Version difference data:
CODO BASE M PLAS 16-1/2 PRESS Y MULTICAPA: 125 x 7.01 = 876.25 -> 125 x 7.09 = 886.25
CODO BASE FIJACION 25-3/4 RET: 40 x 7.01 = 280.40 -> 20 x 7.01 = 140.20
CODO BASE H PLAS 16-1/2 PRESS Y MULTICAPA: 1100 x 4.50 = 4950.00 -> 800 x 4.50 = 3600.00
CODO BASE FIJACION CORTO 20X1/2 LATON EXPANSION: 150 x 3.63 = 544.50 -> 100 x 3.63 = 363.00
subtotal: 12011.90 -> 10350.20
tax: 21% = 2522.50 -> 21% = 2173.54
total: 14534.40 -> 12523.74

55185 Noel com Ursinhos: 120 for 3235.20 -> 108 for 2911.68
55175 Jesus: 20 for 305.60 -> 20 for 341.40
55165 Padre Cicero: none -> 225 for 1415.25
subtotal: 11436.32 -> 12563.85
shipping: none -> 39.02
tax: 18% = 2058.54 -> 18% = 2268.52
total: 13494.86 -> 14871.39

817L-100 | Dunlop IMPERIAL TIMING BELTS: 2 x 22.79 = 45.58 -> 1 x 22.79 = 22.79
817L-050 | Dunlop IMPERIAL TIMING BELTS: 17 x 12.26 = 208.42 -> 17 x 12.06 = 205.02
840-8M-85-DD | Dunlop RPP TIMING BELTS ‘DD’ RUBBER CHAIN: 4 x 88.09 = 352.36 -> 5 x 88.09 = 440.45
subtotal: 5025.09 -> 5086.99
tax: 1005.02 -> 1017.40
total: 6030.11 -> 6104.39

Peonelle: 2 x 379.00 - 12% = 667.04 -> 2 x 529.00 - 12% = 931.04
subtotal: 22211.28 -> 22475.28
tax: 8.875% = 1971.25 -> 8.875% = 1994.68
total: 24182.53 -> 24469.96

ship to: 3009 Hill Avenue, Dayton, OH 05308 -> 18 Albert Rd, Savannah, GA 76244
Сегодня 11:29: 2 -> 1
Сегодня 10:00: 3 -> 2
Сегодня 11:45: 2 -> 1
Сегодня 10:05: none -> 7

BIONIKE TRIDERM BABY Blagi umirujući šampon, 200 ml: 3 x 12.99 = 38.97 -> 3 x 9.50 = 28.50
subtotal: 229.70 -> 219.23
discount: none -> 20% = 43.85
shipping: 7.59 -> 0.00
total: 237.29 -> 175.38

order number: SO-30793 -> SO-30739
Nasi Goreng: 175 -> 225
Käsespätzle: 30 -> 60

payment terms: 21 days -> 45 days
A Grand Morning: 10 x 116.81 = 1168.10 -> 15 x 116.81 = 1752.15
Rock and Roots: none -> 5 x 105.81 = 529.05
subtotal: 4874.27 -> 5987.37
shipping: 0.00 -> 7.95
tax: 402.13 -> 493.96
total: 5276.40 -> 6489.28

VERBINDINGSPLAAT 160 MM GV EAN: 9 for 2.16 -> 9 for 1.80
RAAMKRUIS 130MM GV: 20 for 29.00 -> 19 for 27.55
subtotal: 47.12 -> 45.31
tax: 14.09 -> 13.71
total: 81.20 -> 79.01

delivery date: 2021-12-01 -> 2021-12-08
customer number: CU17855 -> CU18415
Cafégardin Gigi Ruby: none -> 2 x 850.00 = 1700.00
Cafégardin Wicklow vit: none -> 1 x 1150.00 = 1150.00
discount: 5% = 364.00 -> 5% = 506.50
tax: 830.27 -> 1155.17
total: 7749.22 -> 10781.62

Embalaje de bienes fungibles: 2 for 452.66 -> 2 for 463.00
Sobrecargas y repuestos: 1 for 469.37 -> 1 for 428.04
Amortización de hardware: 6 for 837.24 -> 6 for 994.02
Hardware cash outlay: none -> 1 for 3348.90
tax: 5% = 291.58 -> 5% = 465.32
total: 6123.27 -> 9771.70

● **Work task**
Where in the records does the word "IMPERIAL" appear? Copy each line that holds it.

● **Output of the task**
817L-100 | Dunlop IMPERIAL TIMING BELTS: 2 x 22.79 = 45.58 -> 1 x 22.79 = 22.79
817L-050 | Dunlop IMPERIAL TIMING BELTS: 17 x 12.26 = 208.42 -> 17 x 12.06 = 205.02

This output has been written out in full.